WORK ORDER ::
Please print every record below exactly as it appears, but leave out the pictures.

■ ■ ■

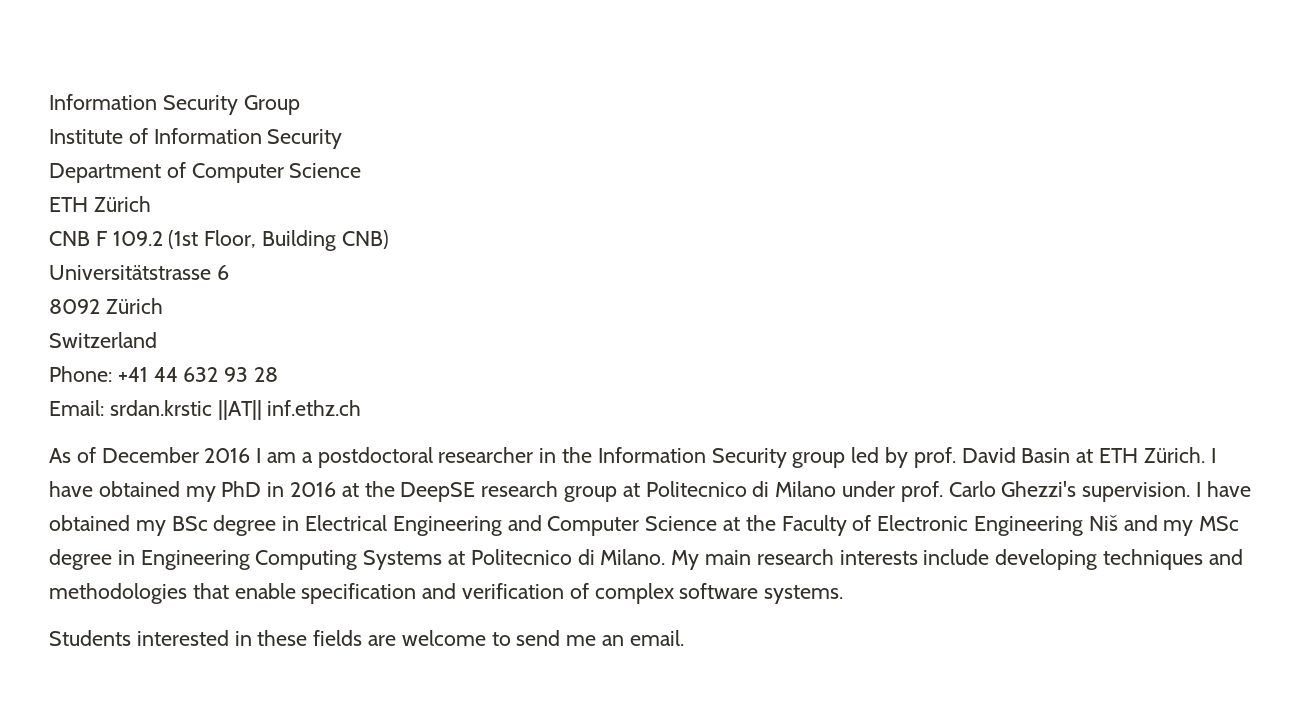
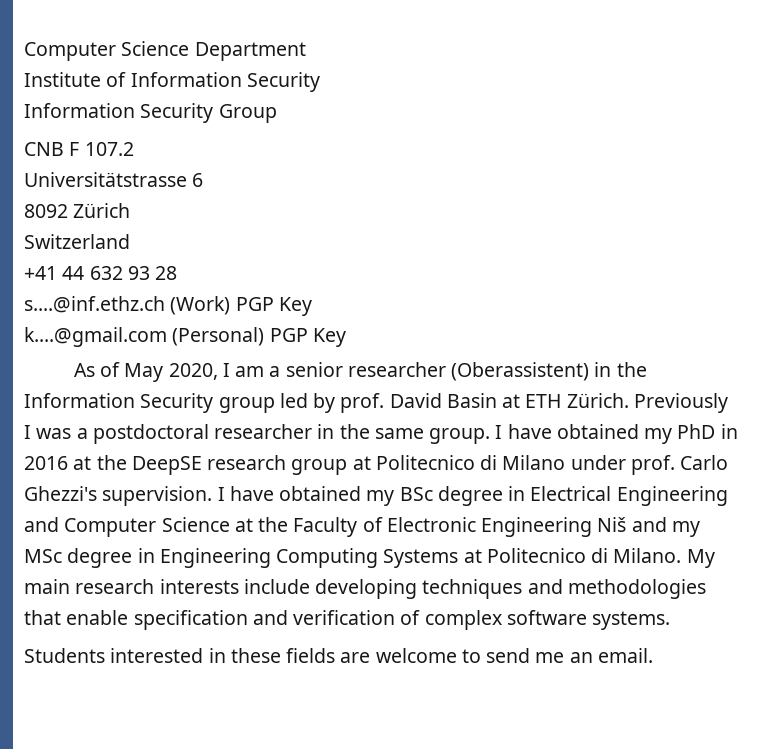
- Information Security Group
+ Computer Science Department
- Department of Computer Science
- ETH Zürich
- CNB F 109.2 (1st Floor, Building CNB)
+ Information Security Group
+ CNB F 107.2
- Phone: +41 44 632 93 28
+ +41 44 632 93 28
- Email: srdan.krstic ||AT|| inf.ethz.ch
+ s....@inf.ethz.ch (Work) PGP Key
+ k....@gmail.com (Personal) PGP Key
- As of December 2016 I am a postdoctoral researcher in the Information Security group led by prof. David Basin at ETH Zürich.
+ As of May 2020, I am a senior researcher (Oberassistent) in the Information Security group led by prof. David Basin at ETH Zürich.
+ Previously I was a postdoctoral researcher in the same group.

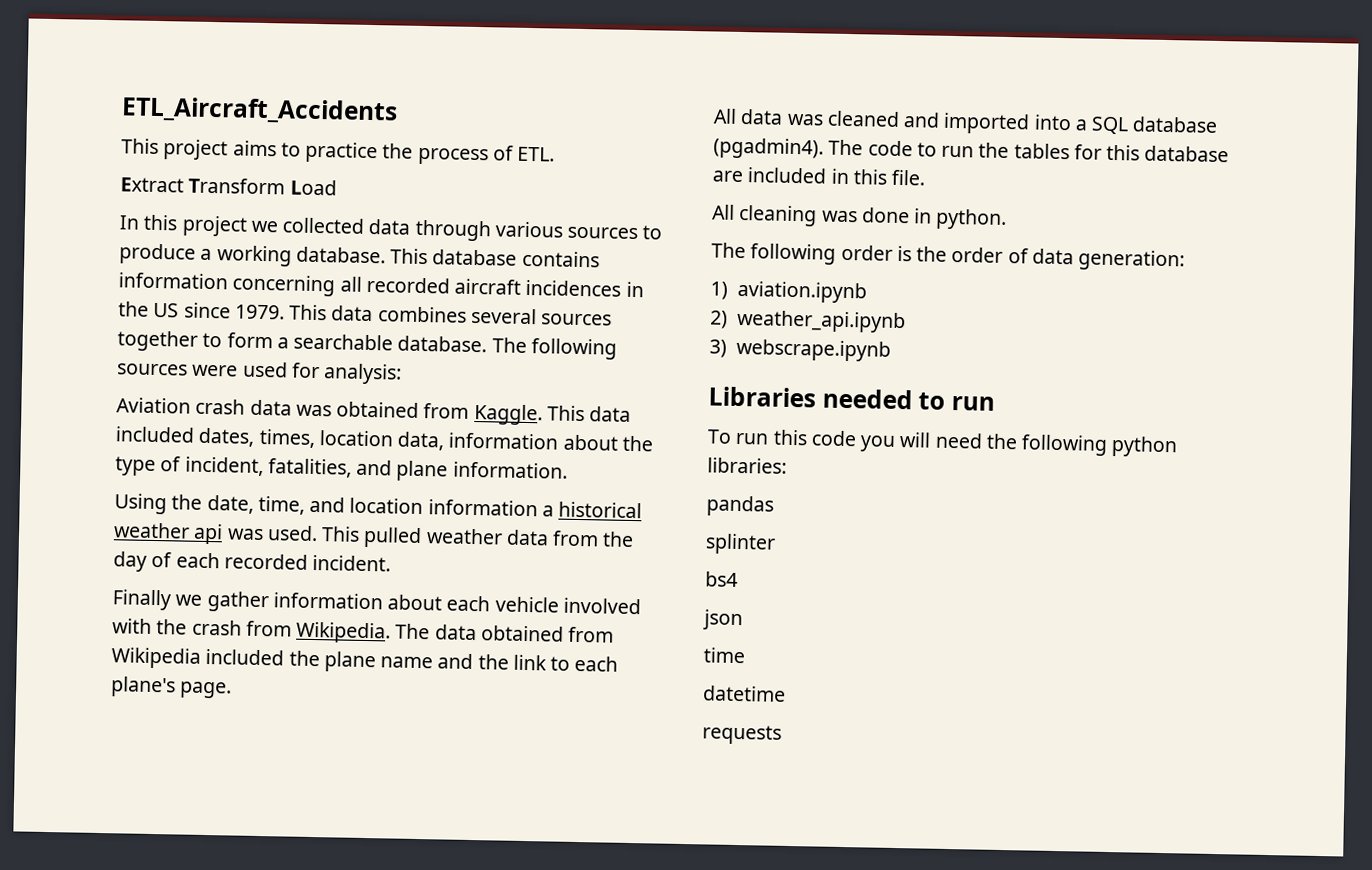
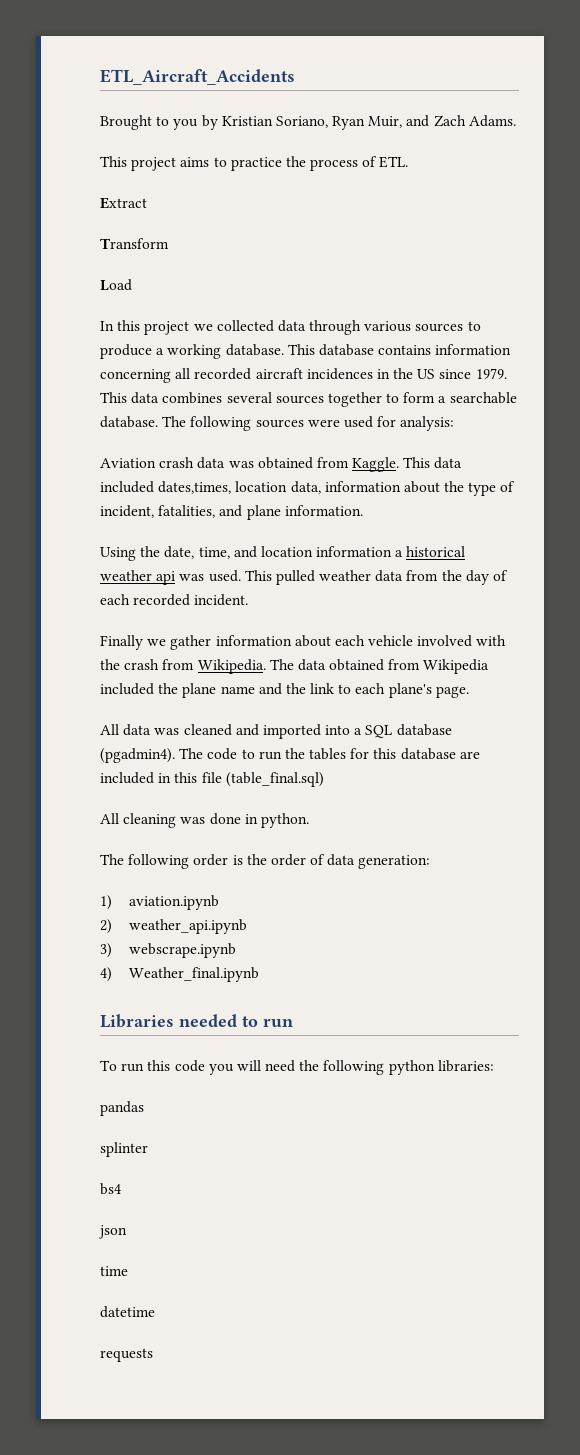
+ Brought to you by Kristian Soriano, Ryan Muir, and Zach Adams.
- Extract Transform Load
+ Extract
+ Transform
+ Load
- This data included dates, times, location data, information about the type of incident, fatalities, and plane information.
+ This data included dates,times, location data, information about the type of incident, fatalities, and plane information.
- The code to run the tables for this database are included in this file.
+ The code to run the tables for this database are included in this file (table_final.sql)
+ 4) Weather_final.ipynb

■ ■ ■

RESPONSE ::
- Information Security Group
+ Computer Science Department
- Department of Computer Science
- ETH Zürich
- CNB F 109.2 (1st Floor, Building CNB)
+ Information Security Group
+ CNB F 107.2
- Phone: +41 44 632 93 28
+ +41 44 632 93 28
- Email: srdan.krstic ||AT|| inf.ethz.ch
+ s....@inf.ethz.ch (Work) PGP Key
+ k....@gmail.com (Personal) PGP Key
- As of December 2016 I am a postdoctoral researcher in the Information Security group led by prof. David Basin at ETH Zürich.
+ As of May 2020, I am a senior researcher (Oberassistent) in the Information Security group led by prof. David Basin at ETH Zürich.
+ Previously I was a postdoctoral researcher in the same group.

+ Brought to you by Kristian Soriano, Ryan Muir, and Zach Adams.
- Extract Transform Load
+ Extract
+ Transform
+ Load
- This data included dates, times, location data, information about the type of incident, fatalities, and plane information.
+ This data included dates,times, location data, information about the type of incident, fatalities, and plane information.
- The code to run the tables for this database are included in this file.
+ The code to run the tables for this database are included in this file (table_final.sql)
+ 4) Weather_final.ipynb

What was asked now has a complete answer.